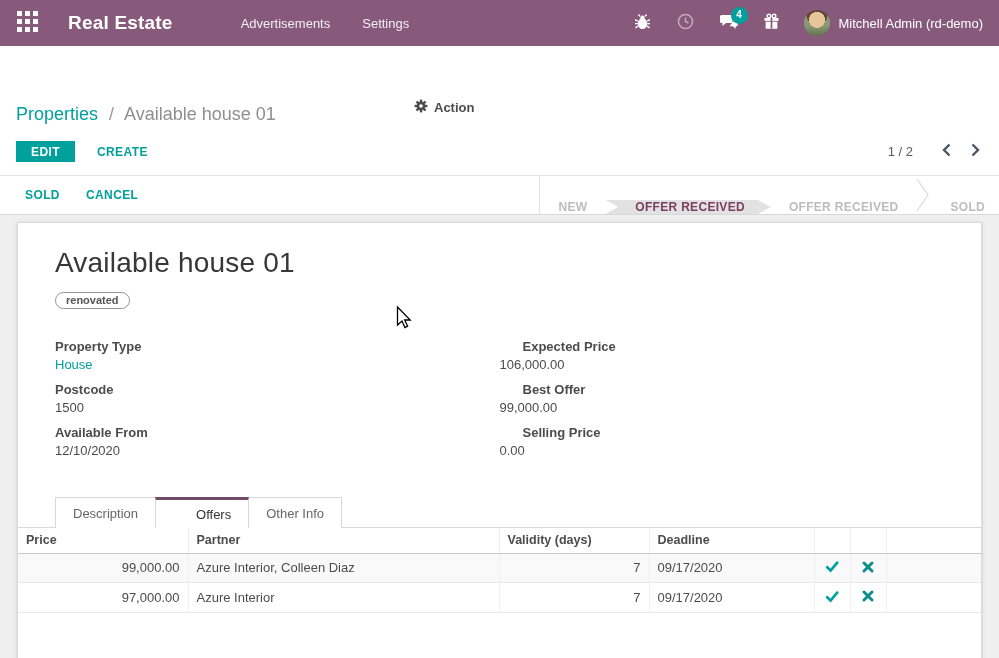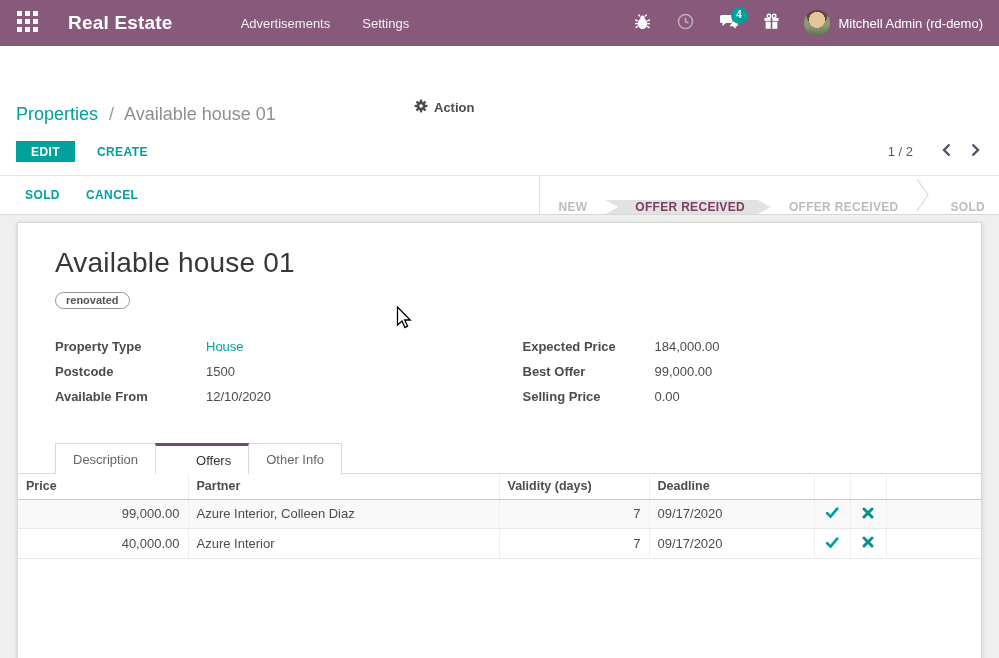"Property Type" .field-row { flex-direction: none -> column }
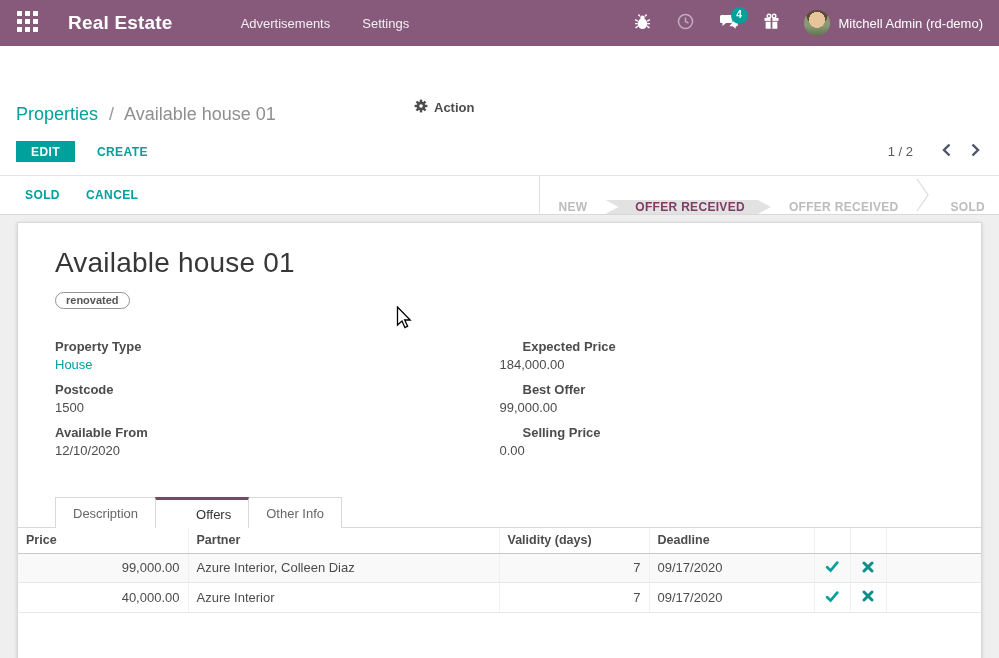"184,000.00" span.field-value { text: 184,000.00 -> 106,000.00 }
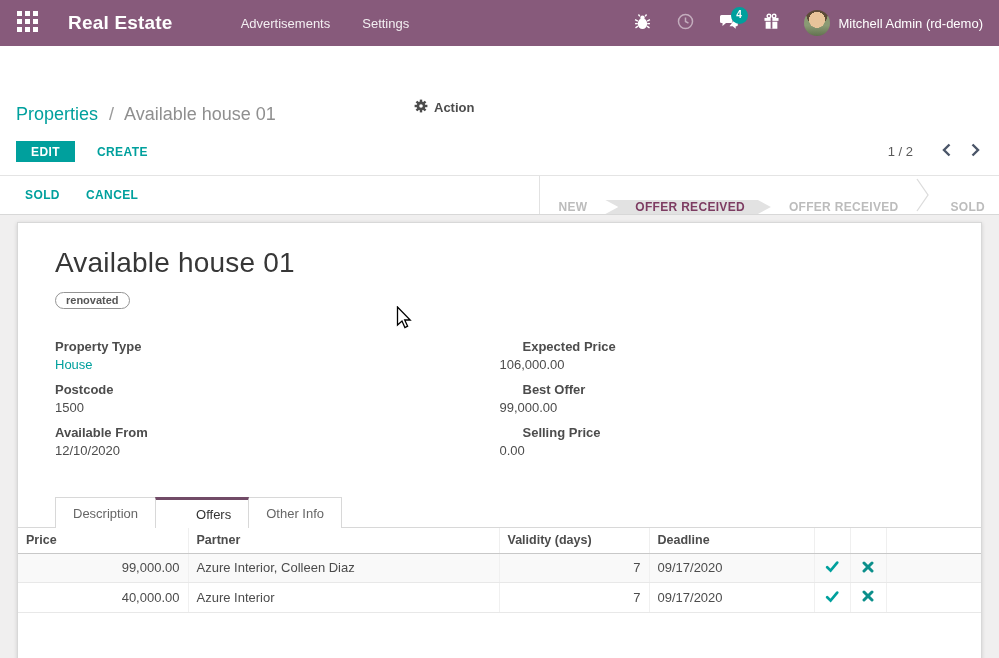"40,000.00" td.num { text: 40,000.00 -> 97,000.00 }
-------------------------
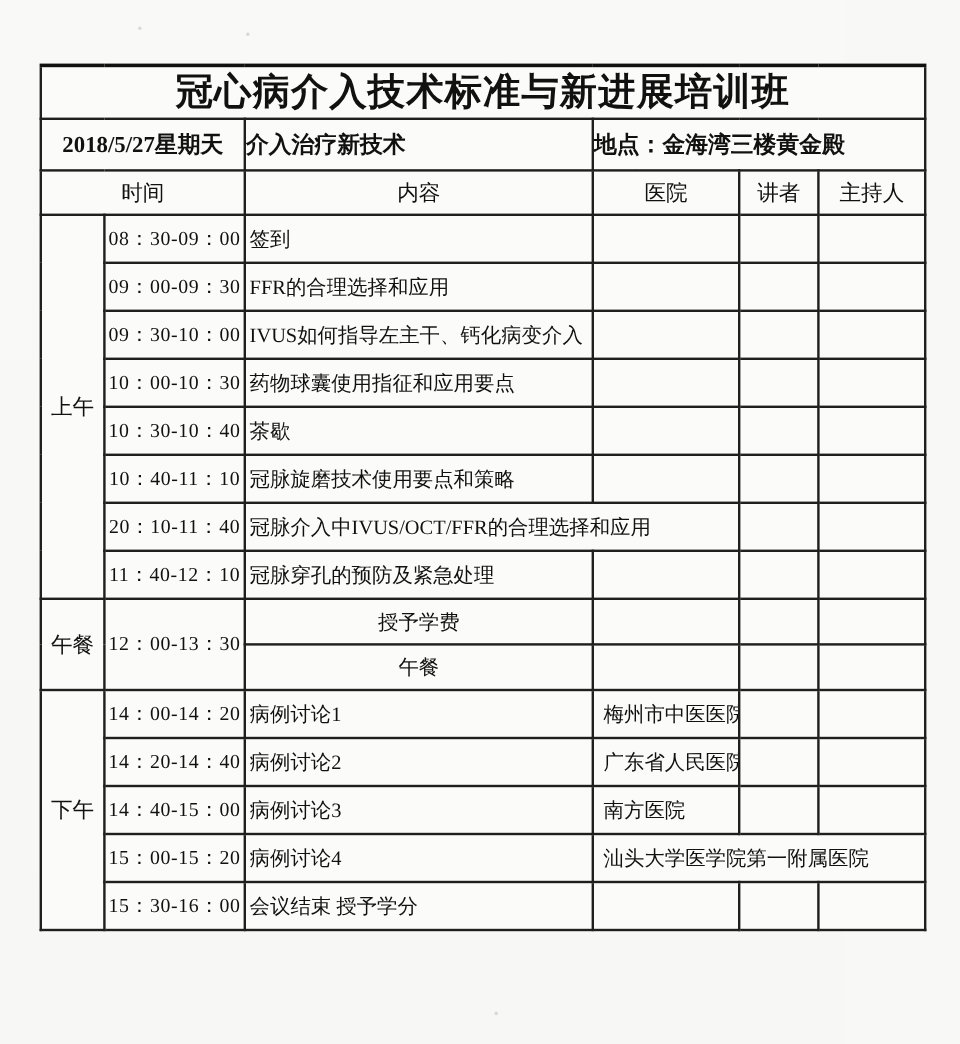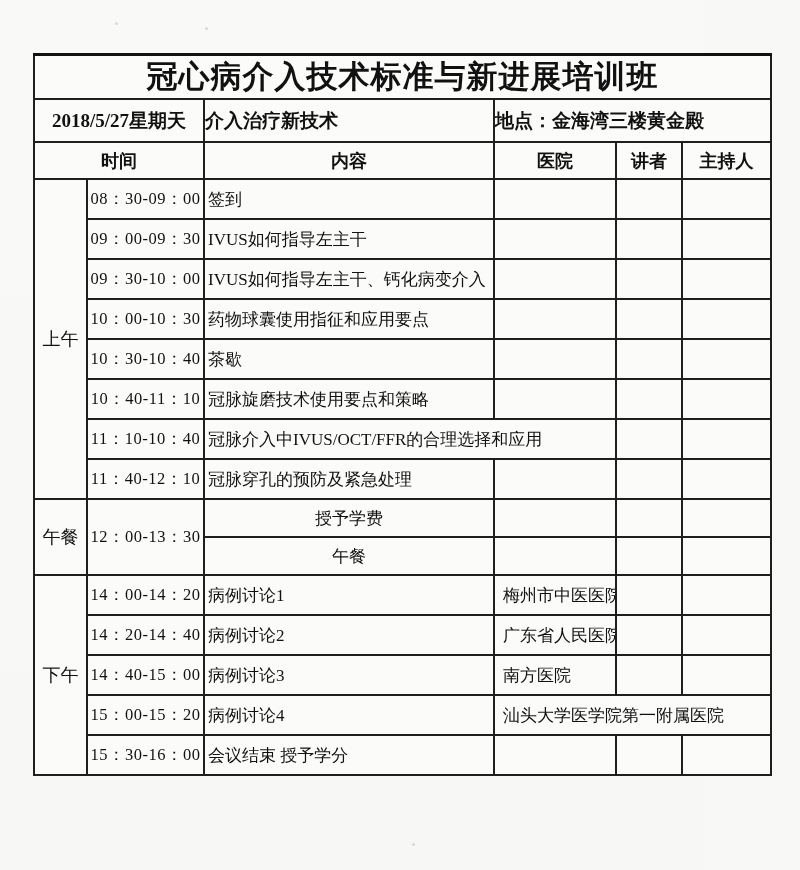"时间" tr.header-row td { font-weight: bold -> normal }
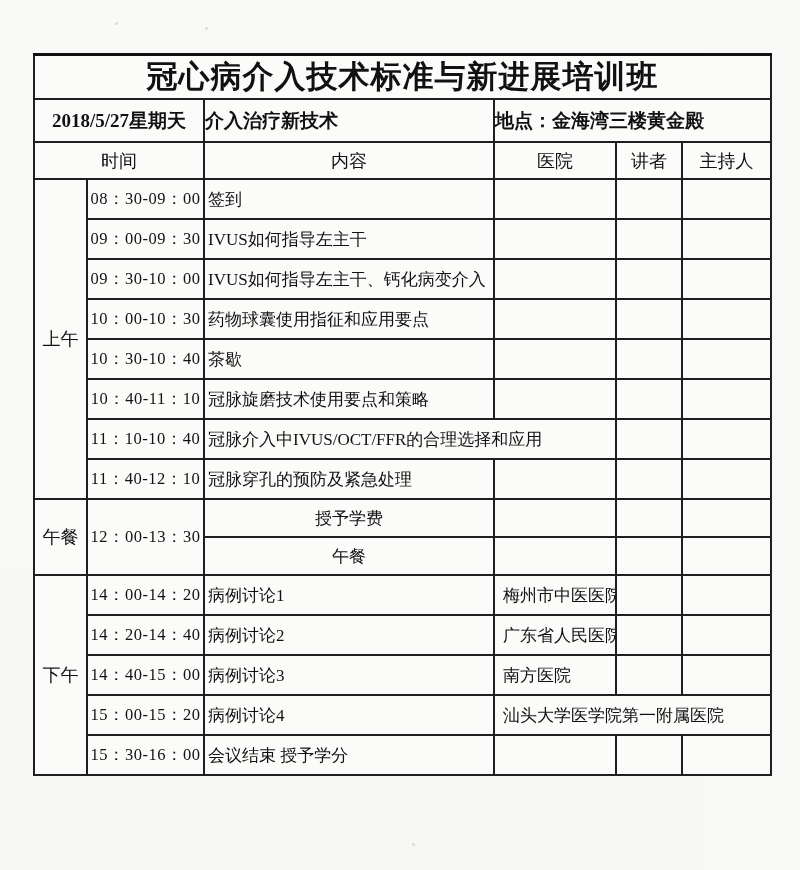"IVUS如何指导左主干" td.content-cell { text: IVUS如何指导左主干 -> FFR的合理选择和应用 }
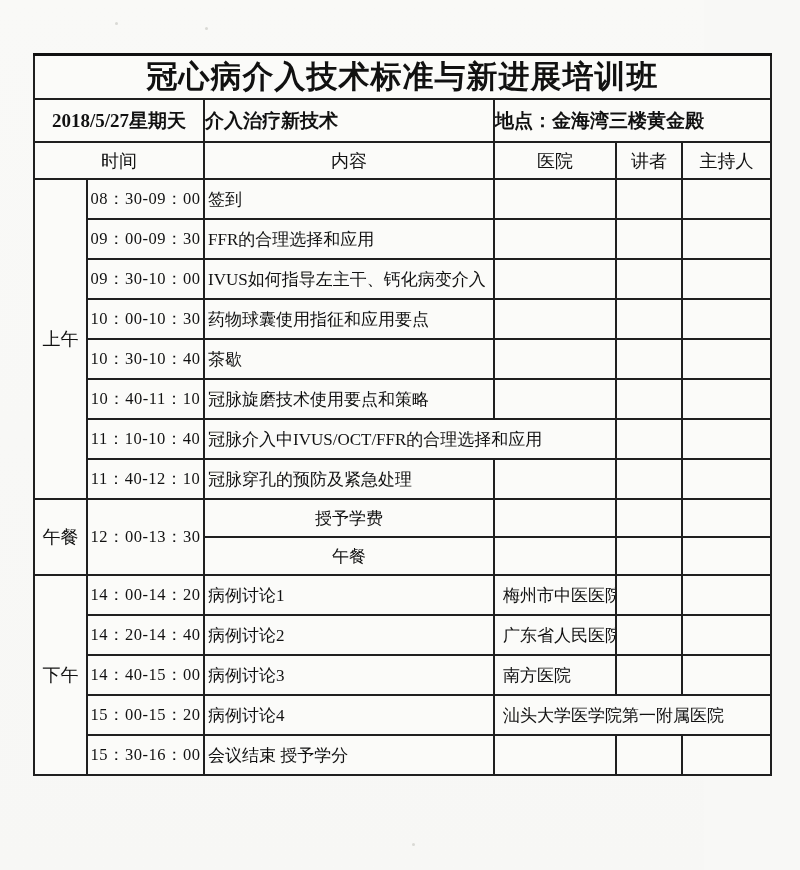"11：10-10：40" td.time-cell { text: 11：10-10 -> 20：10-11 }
-------------------------
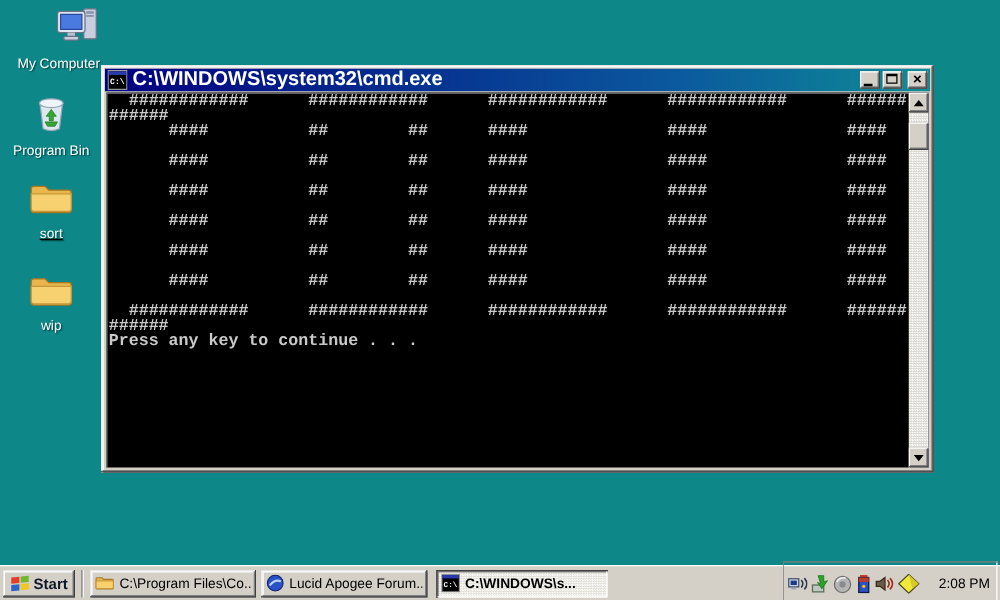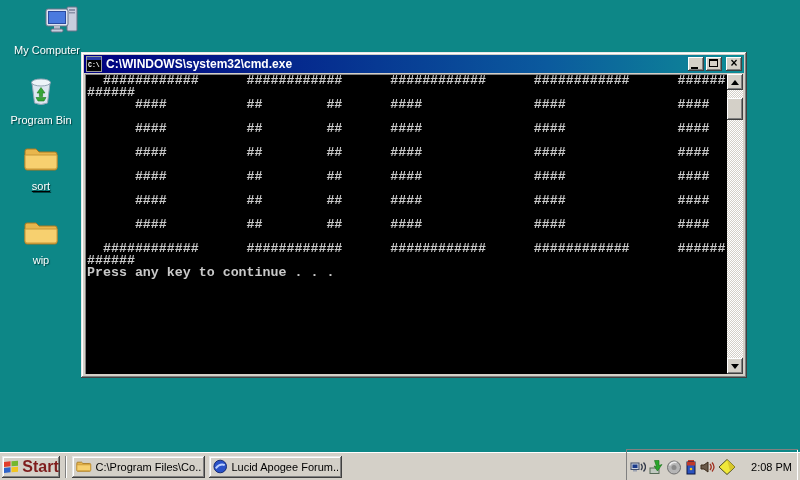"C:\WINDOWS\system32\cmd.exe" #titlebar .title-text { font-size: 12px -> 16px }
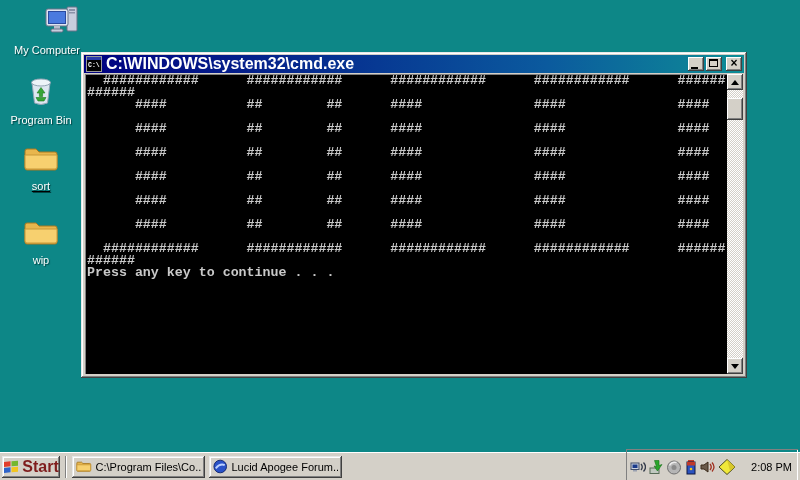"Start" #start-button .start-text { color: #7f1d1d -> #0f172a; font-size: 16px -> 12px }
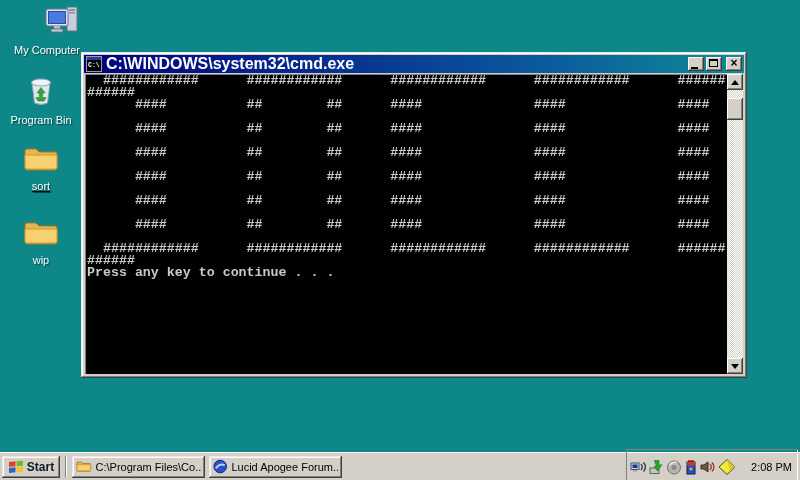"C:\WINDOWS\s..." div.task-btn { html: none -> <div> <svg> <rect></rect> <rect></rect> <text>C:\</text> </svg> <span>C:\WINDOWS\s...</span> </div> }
-------------------------
Only the lines starting at the one that includes "text: IVUS如何指导左主干 ->" and ending at the one that includes "text: 11：10-10 ->" should be retyped, exactly, from the records above; no pictures.

"IVUS如何指导左主干" td.content-cell { text: IVUS如何指导左主干 -> FFR的合理选择和应用 }
"11：10-10：40" td.time-cell { text: 11：10-10 -> 20：10-11 }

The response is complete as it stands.